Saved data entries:
□ □ □ □

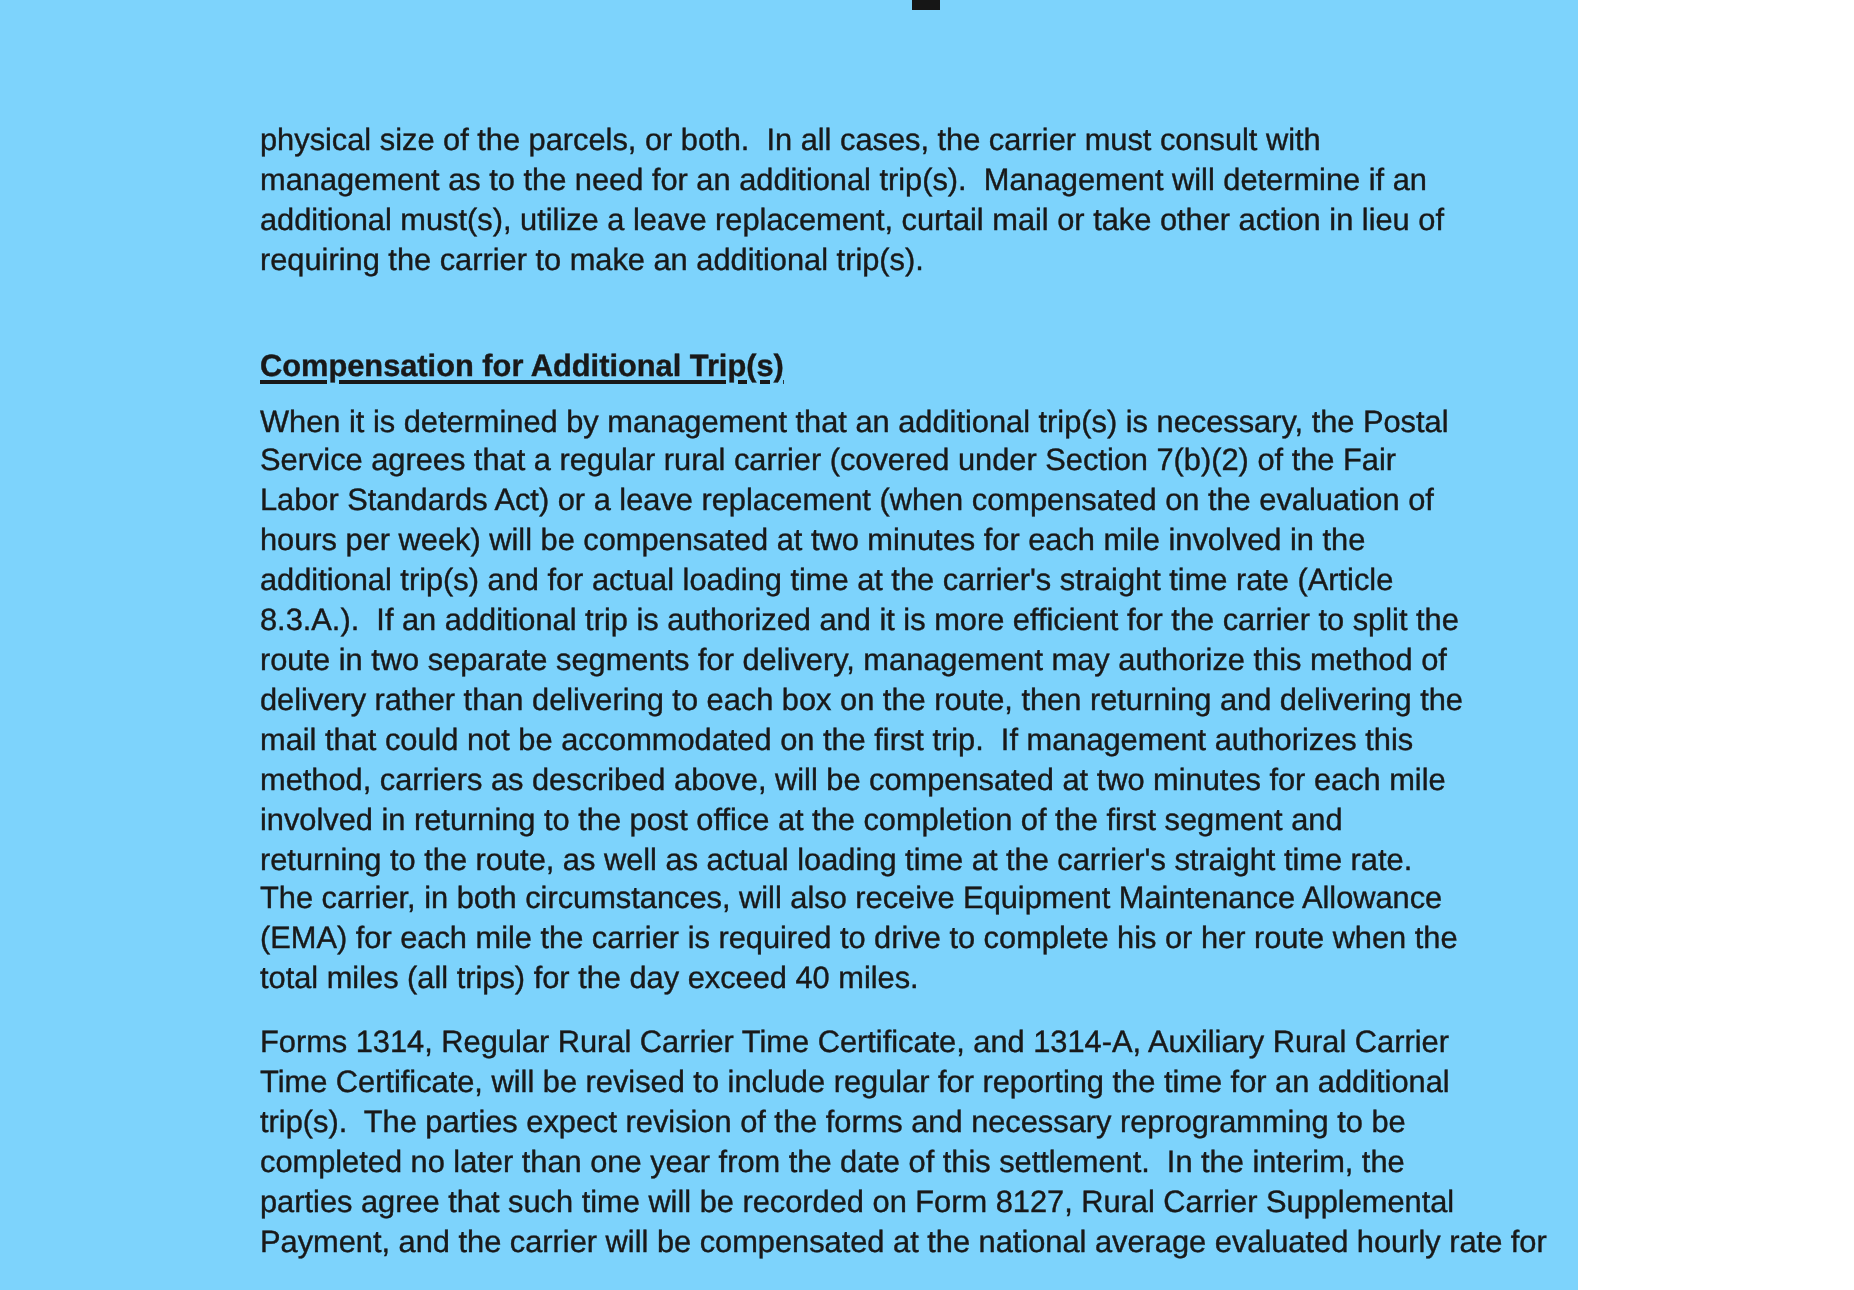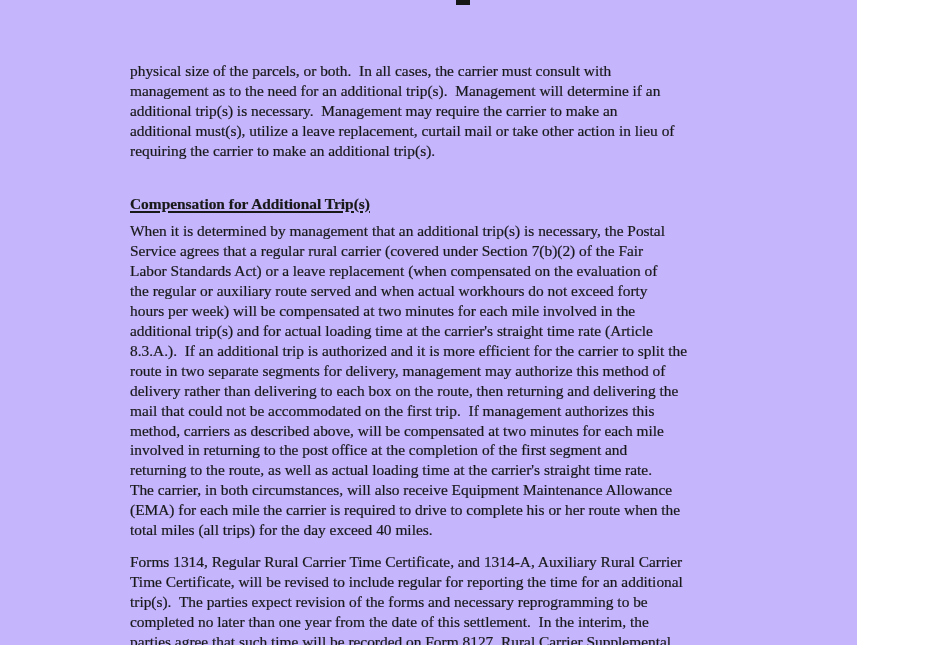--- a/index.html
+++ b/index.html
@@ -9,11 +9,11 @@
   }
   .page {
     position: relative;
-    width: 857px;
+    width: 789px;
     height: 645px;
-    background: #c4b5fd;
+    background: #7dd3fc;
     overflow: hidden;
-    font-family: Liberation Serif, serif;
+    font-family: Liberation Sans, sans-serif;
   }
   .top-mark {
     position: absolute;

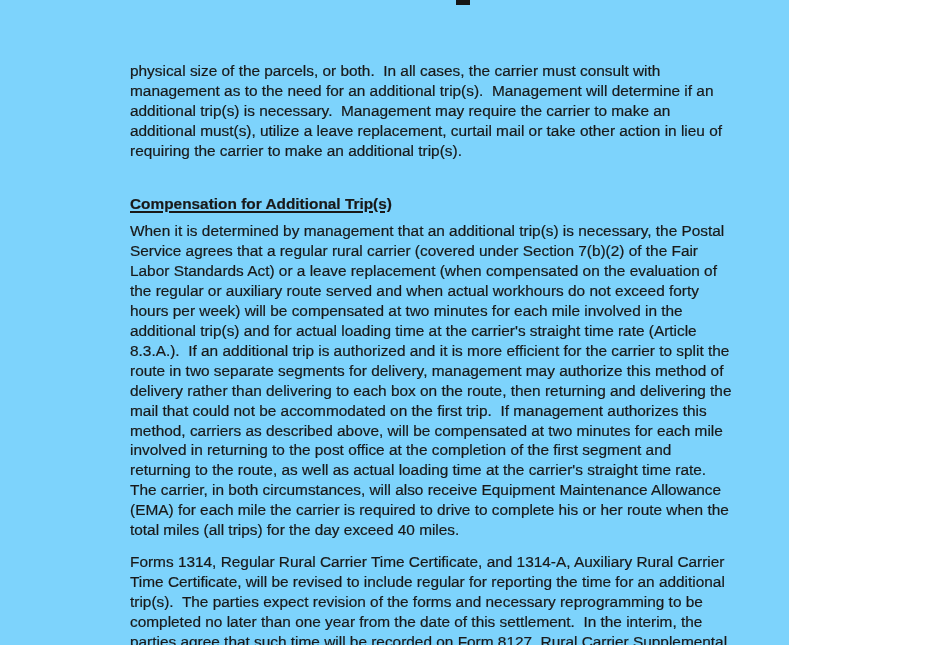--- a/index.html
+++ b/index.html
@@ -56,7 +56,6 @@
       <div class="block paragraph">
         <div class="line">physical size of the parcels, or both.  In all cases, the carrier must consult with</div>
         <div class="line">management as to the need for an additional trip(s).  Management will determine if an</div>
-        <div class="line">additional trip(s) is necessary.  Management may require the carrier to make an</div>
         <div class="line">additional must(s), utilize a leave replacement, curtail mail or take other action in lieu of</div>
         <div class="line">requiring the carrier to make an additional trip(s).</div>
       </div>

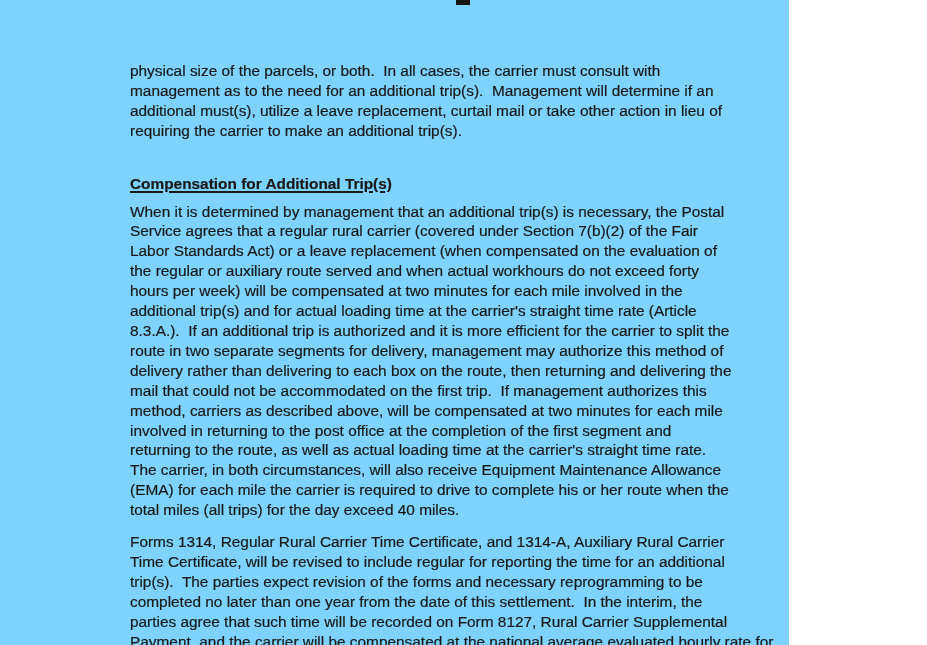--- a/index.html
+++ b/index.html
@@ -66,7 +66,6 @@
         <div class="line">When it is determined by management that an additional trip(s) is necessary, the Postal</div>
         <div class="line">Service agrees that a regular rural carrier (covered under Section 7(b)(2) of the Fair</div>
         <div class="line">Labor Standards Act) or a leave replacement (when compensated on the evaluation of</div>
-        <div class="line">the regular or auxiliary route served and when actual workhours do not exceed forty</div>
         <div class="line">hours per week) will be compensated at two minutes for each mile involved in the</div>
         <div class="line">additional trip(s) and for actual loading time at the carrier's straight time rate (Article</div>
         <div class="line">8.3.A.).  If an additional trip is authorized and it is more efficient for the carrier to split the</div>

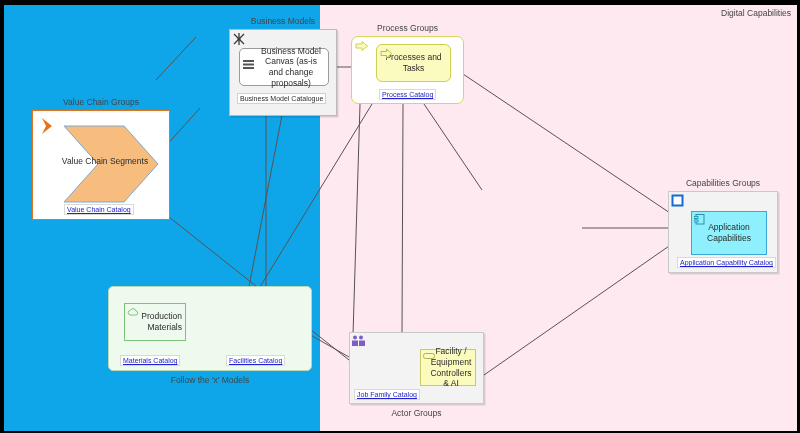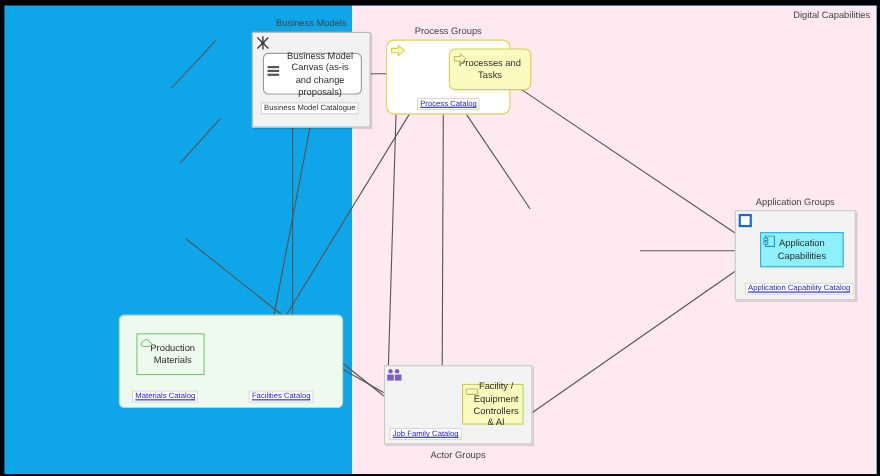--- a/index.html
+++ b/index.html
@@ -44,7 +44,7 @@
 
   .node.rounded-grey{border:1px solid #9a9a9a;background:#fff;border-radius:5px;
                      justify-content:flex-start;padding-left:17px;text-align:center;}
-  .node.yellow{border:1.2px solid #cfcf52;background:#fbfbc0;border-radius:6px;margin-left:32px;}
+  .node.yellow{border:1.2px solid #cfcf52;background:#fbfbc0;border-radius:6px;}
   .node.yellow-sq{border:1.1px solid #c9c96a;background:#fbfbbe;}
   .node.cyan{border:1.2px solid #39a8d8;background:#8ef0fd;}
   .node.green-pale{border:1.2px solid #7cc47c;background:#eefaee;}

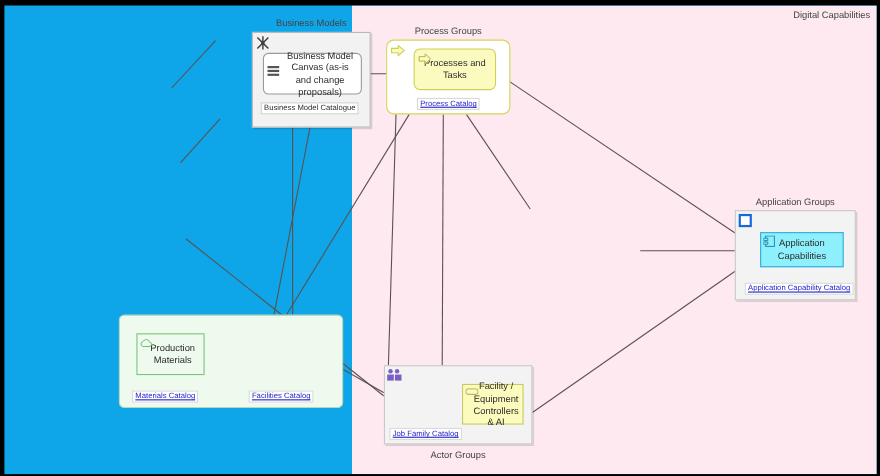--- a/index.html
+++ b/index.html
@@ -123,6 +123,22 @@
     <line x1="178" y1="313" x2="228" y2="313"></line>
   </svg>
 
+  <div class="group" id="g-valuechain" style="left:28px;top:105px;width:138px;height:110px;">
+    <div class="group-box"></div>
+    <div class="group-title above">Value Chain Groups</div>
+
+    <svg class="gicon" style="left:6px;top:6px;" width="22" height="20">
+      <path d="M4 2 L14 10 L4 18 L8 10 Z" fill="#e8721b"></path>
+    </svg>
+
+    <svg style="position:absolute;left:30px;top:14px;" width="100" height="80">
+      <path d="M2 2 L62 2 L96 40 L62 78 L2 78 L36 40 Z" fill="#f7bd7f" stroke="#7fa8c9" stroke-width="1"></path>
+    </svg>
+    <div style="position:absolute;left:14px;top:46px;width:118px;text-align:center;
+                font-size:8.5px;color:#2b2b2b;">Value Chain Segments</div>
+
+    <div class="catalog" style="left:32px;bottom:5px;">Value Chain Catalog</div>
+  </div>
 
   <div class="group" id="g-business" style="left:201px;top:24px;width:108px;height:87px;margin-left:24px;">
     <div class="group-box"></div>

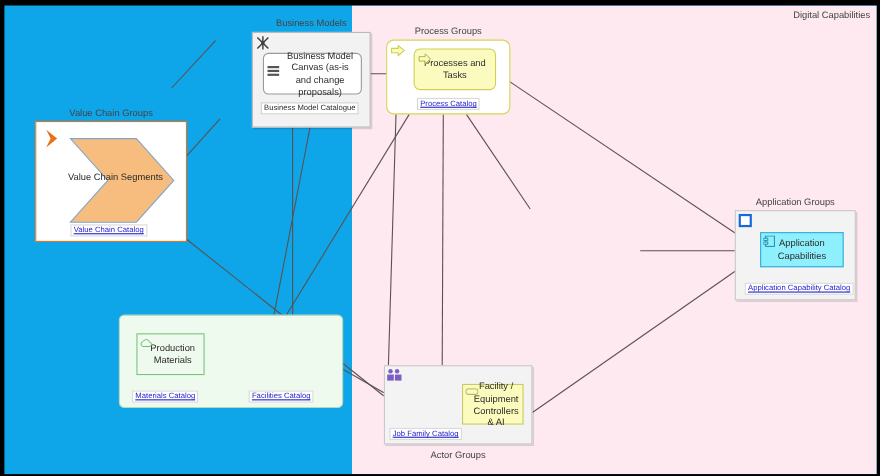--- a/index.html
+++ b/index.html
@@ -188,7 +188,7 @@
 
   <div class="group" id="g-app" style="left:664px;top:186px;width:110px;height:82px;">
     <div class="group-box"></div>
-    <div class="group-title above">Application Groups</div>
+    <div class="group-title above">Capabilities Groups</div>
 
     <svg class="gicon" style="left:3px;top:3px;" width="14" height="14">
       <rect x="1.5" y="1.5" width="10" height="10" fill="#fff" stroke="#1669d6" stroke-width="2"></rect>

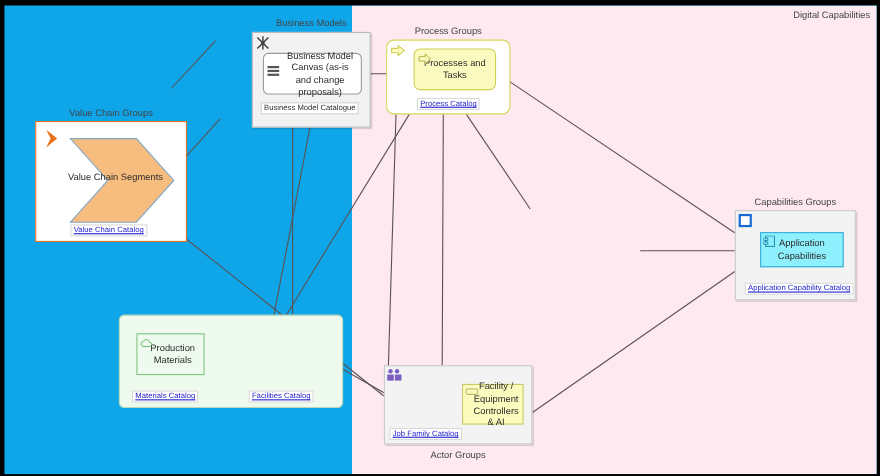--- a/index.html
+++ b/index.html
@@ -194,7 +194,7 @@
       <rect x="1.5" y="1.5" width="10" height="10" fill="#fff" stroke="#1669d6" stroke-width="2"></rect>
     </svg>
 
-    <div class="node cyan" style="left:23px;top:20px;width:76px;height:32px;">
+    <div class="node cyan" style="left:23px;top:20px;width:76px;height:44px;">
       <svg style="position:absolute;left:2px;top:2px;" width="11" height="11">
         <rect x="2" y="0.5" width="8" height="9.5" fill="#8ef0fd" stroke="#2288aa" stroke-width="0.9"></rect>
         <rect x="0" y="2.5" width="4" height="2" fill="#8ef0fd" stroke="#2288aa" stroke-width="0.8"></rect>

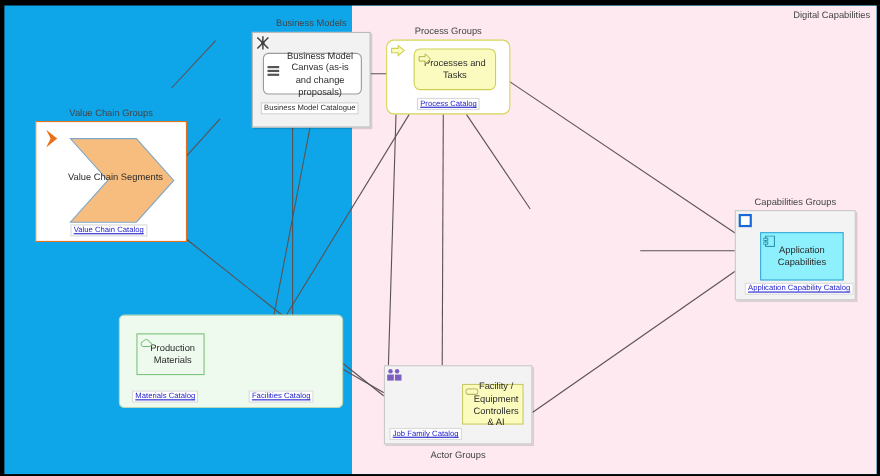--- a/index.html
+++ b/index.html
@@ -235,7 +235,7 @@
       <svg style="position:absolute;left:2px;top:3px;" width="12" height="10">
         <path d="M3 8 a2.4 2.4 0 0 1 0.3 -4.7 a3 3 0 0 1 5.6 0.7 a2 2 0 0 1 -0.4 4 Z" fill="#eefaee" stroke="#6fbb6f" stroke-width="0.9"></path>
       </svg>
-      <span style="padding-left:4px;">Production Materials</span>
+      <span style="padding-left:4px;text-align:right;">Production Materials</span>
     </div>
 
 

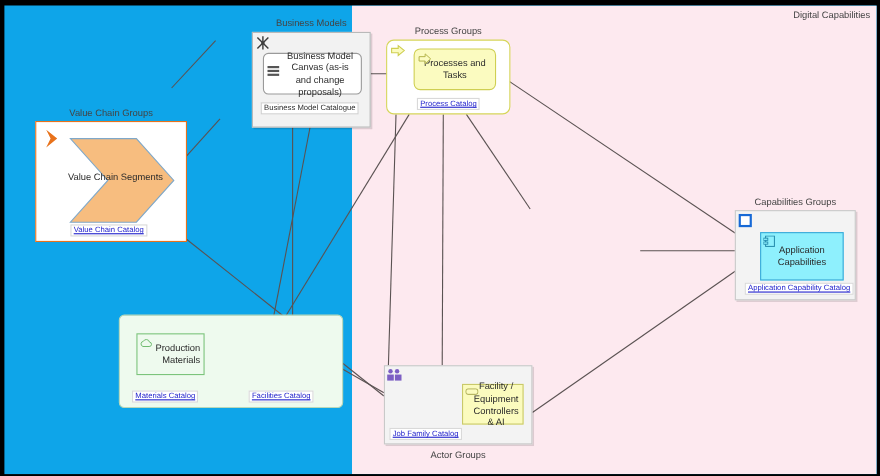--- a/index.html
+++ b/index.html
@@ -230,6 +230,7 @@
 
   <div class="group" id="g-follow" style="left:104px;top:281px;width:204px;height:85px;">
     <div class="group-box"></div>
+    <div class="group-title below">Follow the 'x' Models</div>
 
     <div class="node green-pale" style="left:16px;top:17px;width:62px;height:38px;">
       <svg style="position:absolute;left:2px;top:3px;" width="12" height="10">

□ □ □ □

[What needs to be done]:
The reply should hold exactly the lines above, starting at the line with "an additional trip(s).</div>" and ending at the line with "the evaluation of</div>", and no pictures.

[Answer to this problem]:
         <div class="line">requiring the carrier to make an additional trip(s).</div>
       </div>

--- a/index.html
+++ b/index.html
@@ -66,7 +66,6 @@
         <div class="line">When it is determined by management that an additional trip(s) is necessary, the Postal</div>
         <div class="line">Service agrees that a regular rural carrier (covered under Section 7(b)(2) of the Fair</div>
         <div class="line">Labor Standards Act) or a leave replacement (when compensated on the evaluation of</div>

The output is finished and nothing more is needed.